> [Required action] Restate, in full and unchanged, the entries that follow, but not their pictures.

Records contained in a dataset
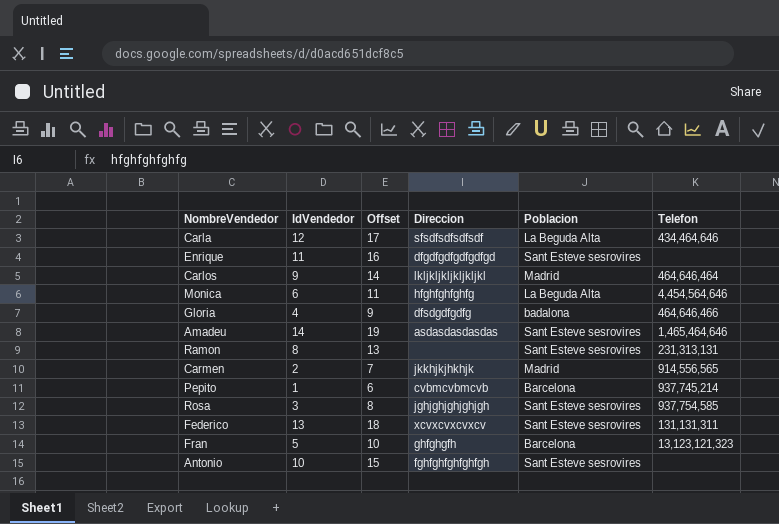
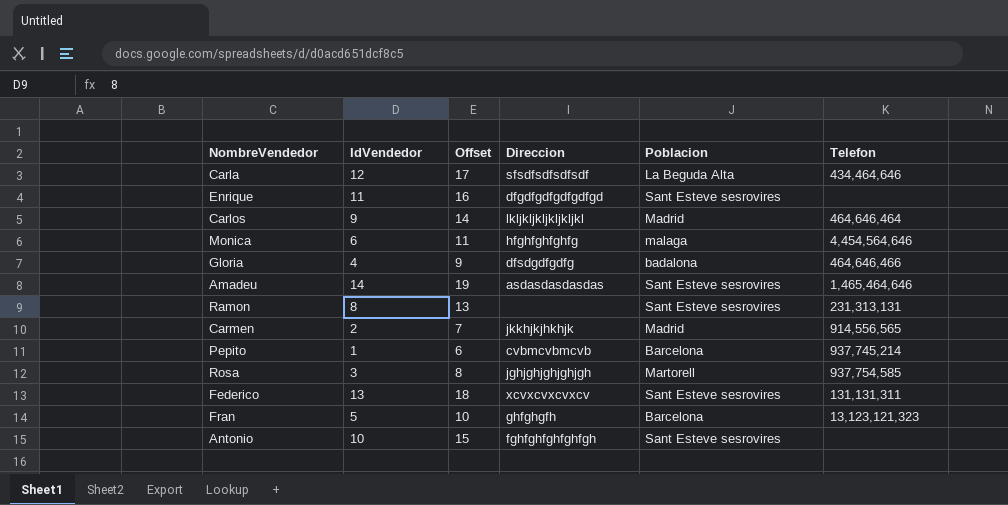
Monica | Poblacion: La Beguda Alta -> malaga
Rosa | Poblacion: Sant Esteve sesrovires -> Martorell

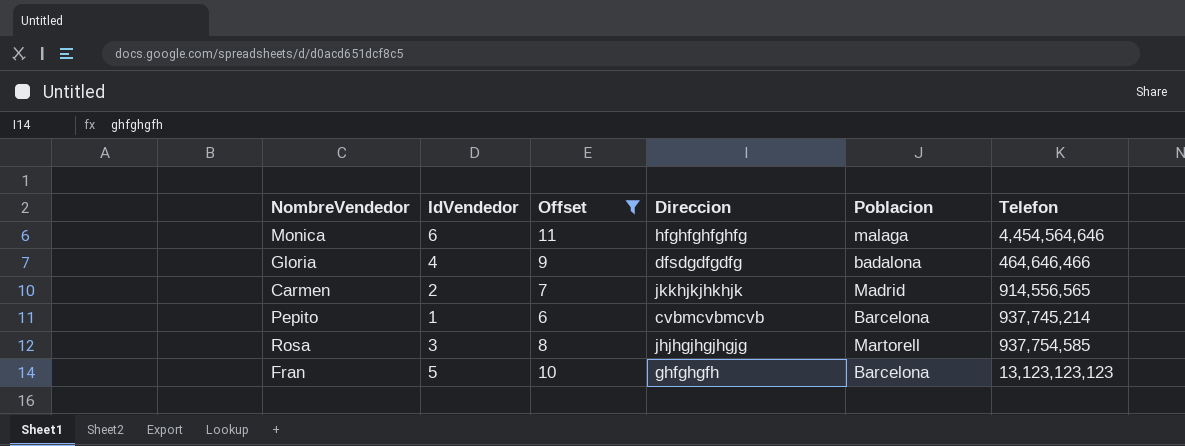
filter: none -> Offset <= 11
Rosa | Direccion: jghjghjghjghjgh -> jhjhgjhgjhgjg
Fran | Telefon: 13,123,121,323 -> 13,123,123,123

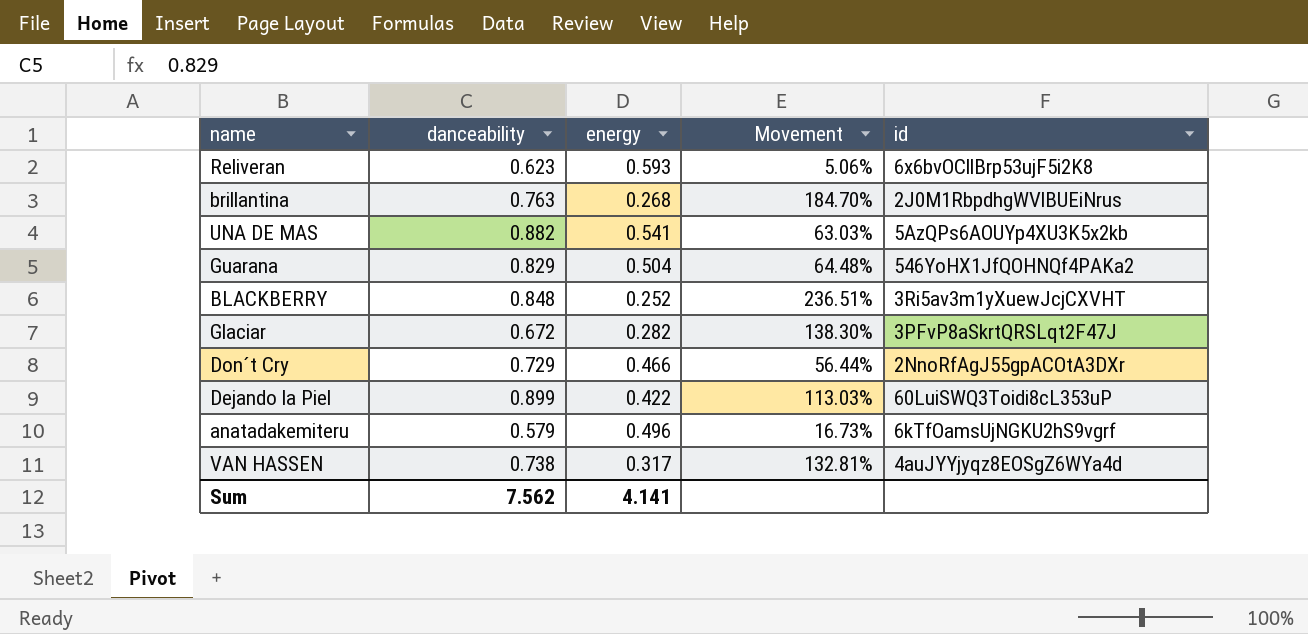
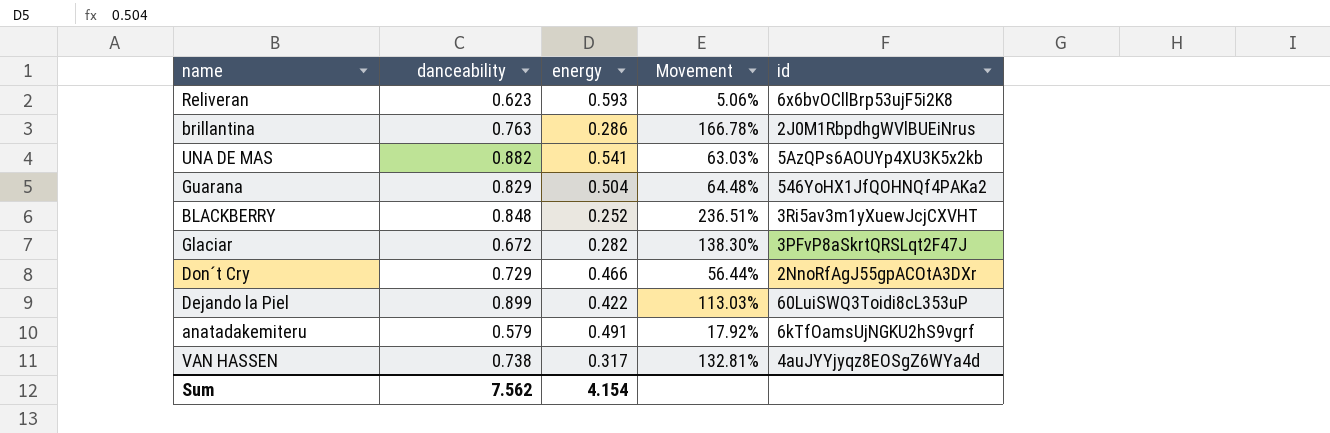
brillantina | energy: 0.268 -> 0.286
brillantina | Movement: 184.70% -> 166.78%
anatadakemiteru | energy: 0.496 -> 0.491
anatadakemiteru | Movement: 16.73% -> 17.92%
Sum | energy: 4.141 -> 4.154

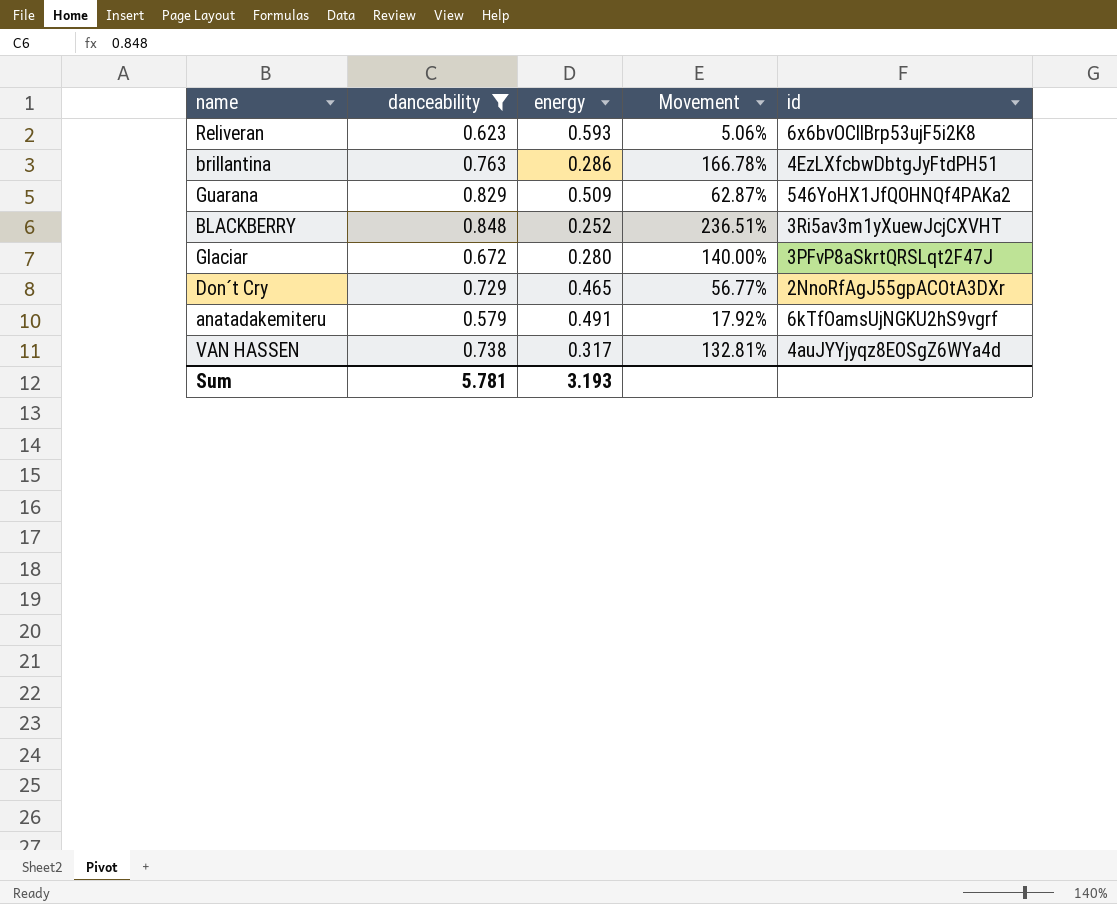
filter: none -> danceability <= 0.848
brillantina | id: 2J0M1RbpdhgWVlBUEiNrus -> 4EzLXfcbwDbtgJyFtdPH51
Guarana | energy: 0.504 -> 0.509
Guarana | Movement: 64.48% -> 62.87%
Glaciar | energy: 0.282 -> 0.280
Glaciar | Movement: 138.30% -> 140.00%
Don´t Cry | energy: 0.466 -> 0.465
Don´t Cry | Movement: 56.44% -> 56.77%
Sum | danceability: 7.562 -> 5.781
Sum | energy: 4.154 -> 3.193

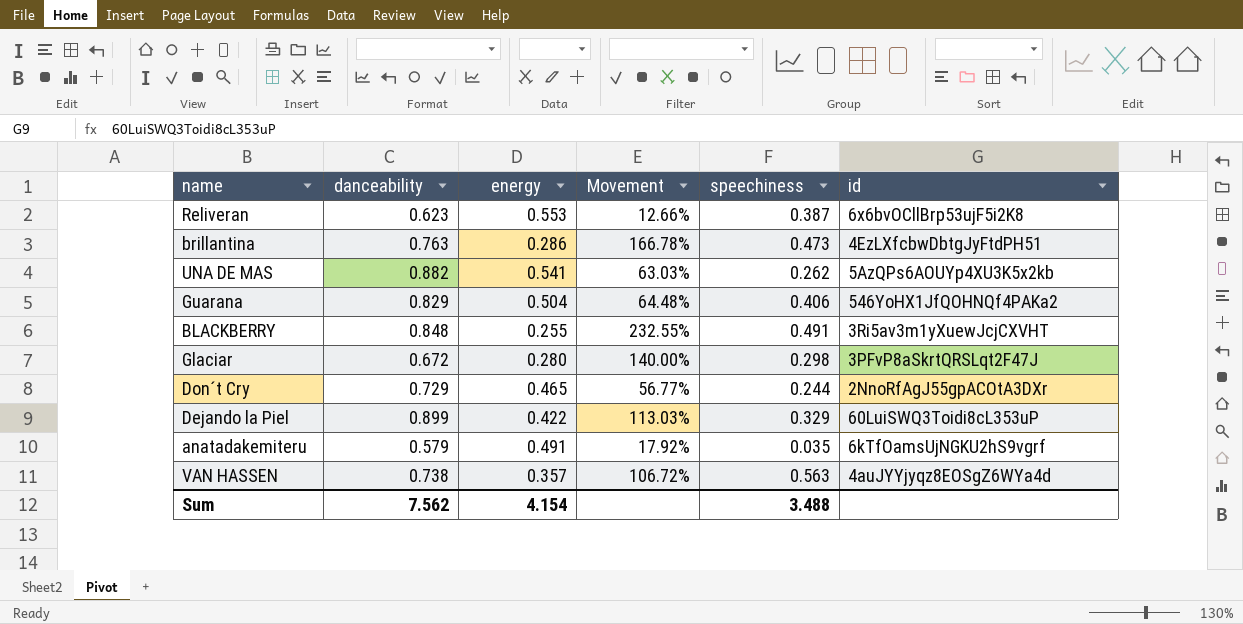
filter: danceability <= 0.848 -> none
column speechiness | position: none -> 5
Reliveran | energy: 0.593 -> 0.553
Reliveran | Movement: 5.06% -> 12.66%
Guarana | energy: 0.509 -> 0.504
Guarana | Movement: 62.87% -> 64.48%
BLACKBERRY | energy: 0.252 -> 0.255
BLACKBERRY | Movement: 236.51% -> 232.55%
VAN HASSEN | energy: 0.317 -> 0.357
VAN HASSEN | Movement: 132.81% -> 106.72%
Sum | danceability: 5.781 -> 7.562
Sum | energy: 3.193 -> 4.154

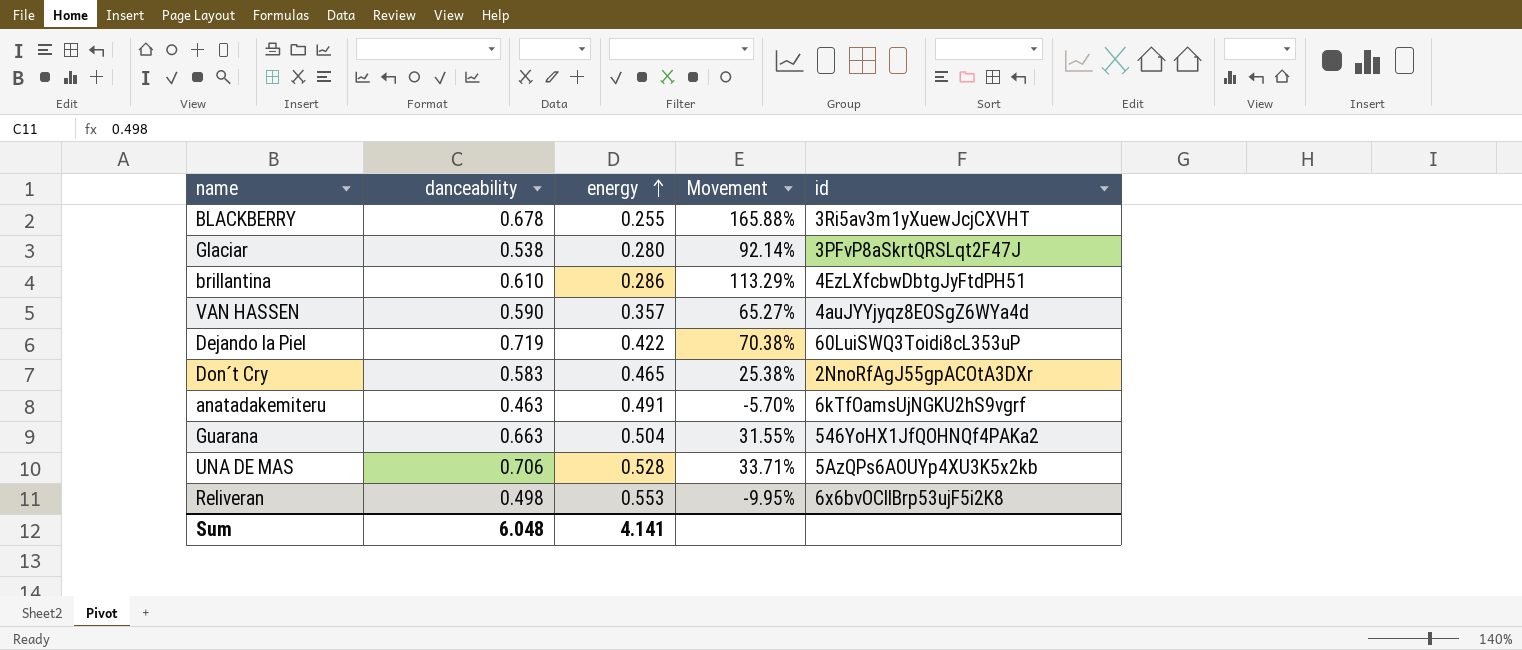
row order: none -> energy ascending
column speechiness | position: 5 -> none
BLACKBERRY | danceability: 0.848 -> 0.678
BLACKBERRY | Movement: 232.55% -> 165.88%
Glaciar | danceability: 0.672 -> 0.538
Glaciar | Movement: 140.00% -> 92.14%
brillantina | danceability: 0.763 -> 0.610
brillantina | Movement: 166.78% -> 113.29%
VAN HASSEN | danceability: 0.738 -> 0.590
VAN HASSEN | Movement: 106.72% -> 65.27%
Dejando la Piel | danceability: 0.899 -> 0.719
Dejando la Piel | Movement: 113.03% -> 70.38%
Don´t Cry | danceability: 0.729 -> 0.583
Don´t Cry | Movement: 56.77% -> 25.38%
anatadakemiteru | danceability: 0.579 -> 0.463
anatadakemiteru | Movement: 17.92% -> -5.70%
Guarana | danceability: 0.829 -> 0.663
Guarana | Movement: 64.48% -> 31.55%
UNA DE MAS | danceability: 0.882 -> 0.706
UNA DE MAS | energy: 0.541 -> 0.528
UNA DE MAS | Movement: 63.03% -> 33.71%
Reliveran | danceability: 0.623 -> 0.498
Reliveran | Movement: 12.66% -> -9.95%
Sum | danceability: 7.562 -> 6.048
Sum | energy: 4.154 -> 4.141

> [Answer space]
Monica | Poblacion: La Beguda Alta -> malaga
Rosa | Poblacion: Sant Esteve sesrovires -> Martorell

filter: none -> Offset <= 11
Rosa | Direccion: jghjghjghjghjgh -> jhjhgjhgjhgjg
Fran | Telefon: 13,123,121,323 -> 13,123,123,123

brillantina | energy: 0.268 -> 0.286
brillantina | Movement: 184.70% -> 166.78%
anatadakemiteru | energy: 0.496 -> 0.491
anatadakemiteru | Movement: 16.73% -> 17.92%
Sum | energy: 4.141 -> 4.154

filter: none -> danceability <= 0.848
brillantina | id: 2J0M1RbpdhgWVlBUEiNrus -> 4EzLXfcbwDbtgJyFtdPH51
Guarana | energy: 0.504 -> 0.509
Guarana | Movement: 64.48% -> 62.87%
Glaciar | energy: 0.282 -> 0.280
Glaciar | Movement: 138.30% -> 140.00%
Don´t Cry | energy: 0.466 -> 0.465
Don´t Cry | Movement: 56.44% -> 56.77%
Sum | danceability: 7.562 -> 5.781
Sum | energy: 4.154 -> 3.193

filter: danceability <= 0.848 -> none
column speechiness | position: none -> 5
Reliveran | energy: 0.593 -> 0.553
Reliveran | Movement: 5.06% -> 12.66%
Guarana | energy: 0.509 -> 0.504
Guarana | Movement: 62.87% -> 64.48%
BLACKBERRY | energy: 0.252 -> 0.255
BLACKBERRY | Movement: 236.51% -> 232.55%
VAN HASSEN | energy: 0.317 -> 0.357
VAN HASSEN | Movement: 132.81% -> 106.72%
Sum | danceability: 5.781 -> 7.562
Sum | energy: 3.193 -> 4.154

row order: none -> energy ascending
column speechiness | position: 5 -> none
BLACKBERRY | danceability: 0.848 -> 0.678
BLACKBERRY | Movement: 232.55% -> 165.88%
Glaciar | danceability: 0.672 -> 0.538
Glaciar | Movement: 140.00% -> 92.14%
brillantina | danceability: 0.763 -> 0.610
brillantina | Movement: 166.78% -> 113.29%
VAN HASSEN | danceability: 0.738 -> 0.590
VAN HASSEN | Movement: 106.72% -> 65.27%
Dejando la Piel | danceability: 0.899 -> 0.719
Dejando la Piel | Movement: 113.03% -> 70.38%
Don´t Cry | danceability: 0.729 -> 0.583
Don´t Cry | Movement: 56.77% -> 25.38%
anatadakemiteru | danceability: 0.579 -> 0.463
anatadakemiteru | Movement: 17.92% -> -5.70%
Guarana | danceability: 0.829 -> 0.663
Guarana | Movement: 64.48% -> 31.55%
UNA DE MAS | danceability: 0.882 -> 0.706
UNA DE MAS | energy: 0.541 -> 0.528
UNA DE MAS | Movement: 63.03% -> 33.71%
Reliveran | danceability: 0.623 -> 0.498
Reliveran | Movement: 12.66% -> -9.95%
Sum | danceability: 7.562 -> 6.048
Sum | energy: 4.154 -> 4.141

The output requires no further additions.